* Task directions
What follows is a set of entries. Repeat them exactly, but not their pictures.

* Records supplied

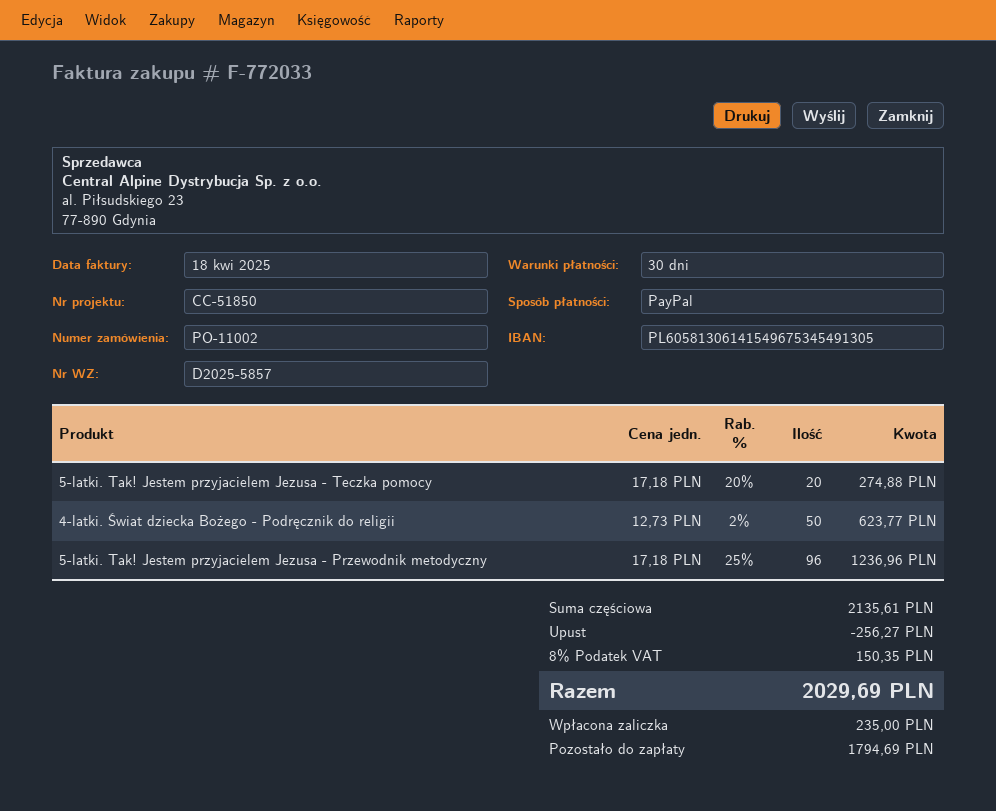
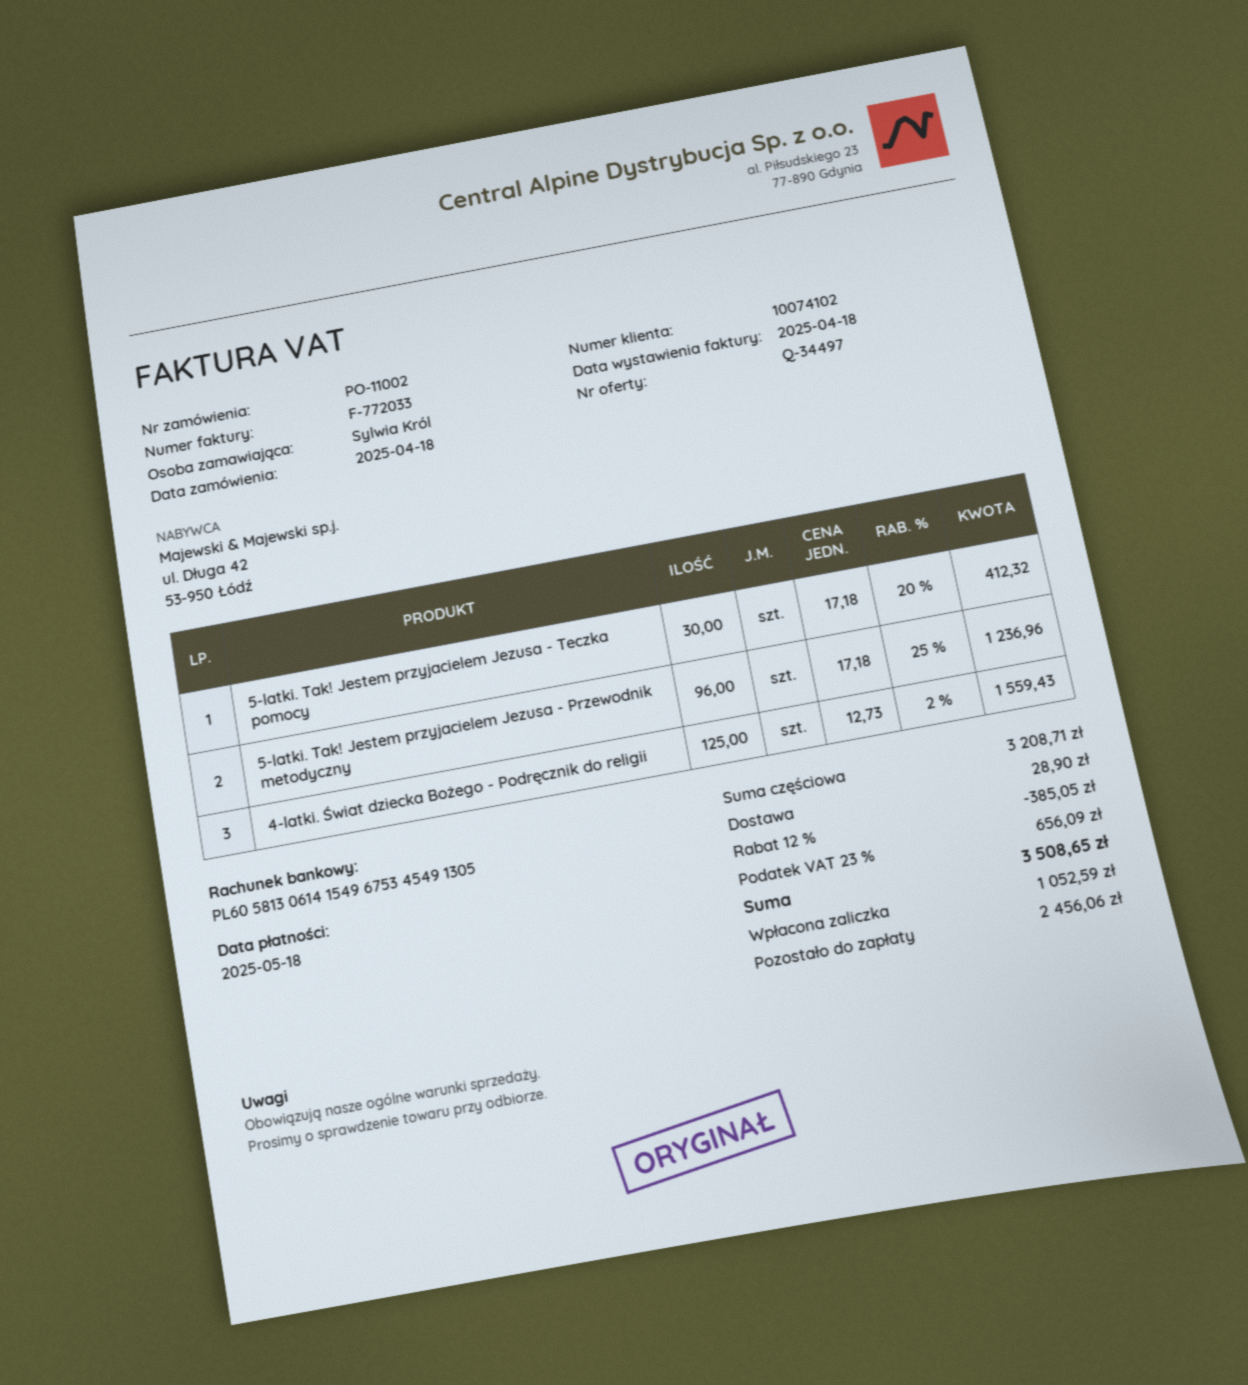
5-latki. Tak! Jestem przyjacielem Jezusa - Teczka pomocy: 20 x 17.18 - 20% = 274.88 -> 30 x 17.18 - 20% = 412.32
4-latki. Świat dziecka Bożego - Podręcznik do religii: 50 x 12.73 - 2% = 623.77 -> 125 x 12.73 - 2% = 1559.43
subtotal: 2135.61 -> 3208.71
discount: 256.27 -> 385.05
shipping: none -> 28.90
tax: 8% = 150.35 -> 23% = 656.09
total: 2029.69 -> 3508.65
deposit: 235.00 -> 1052.59
balance: 1794.69 -> 2456.06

* Result of this exercise
5-latki. Tak! Jestem przyjacielem Jezusa - Teczka pomocy: 20 x 17.18 - 20% = 274.88 -> 30 x 17.18 - 20% = 412.32
4-latki. Świat dziecka Bożego - Podręcznik do religii: 50 x 12.73 - 2% = 623.77 -> 125 x 12.73 - 2% = 1559.43
subtotal: 2135.61 -> 3208.71
discount: 256.27 -> 385.05
shipping: none -> 28.90
tax: 8% = 150.35 -> 23% = 656.09
total: 2029.69 -> 3508.65
deposit: 235.00 -> 1052.59
balance: 1794.69 -> 2456.06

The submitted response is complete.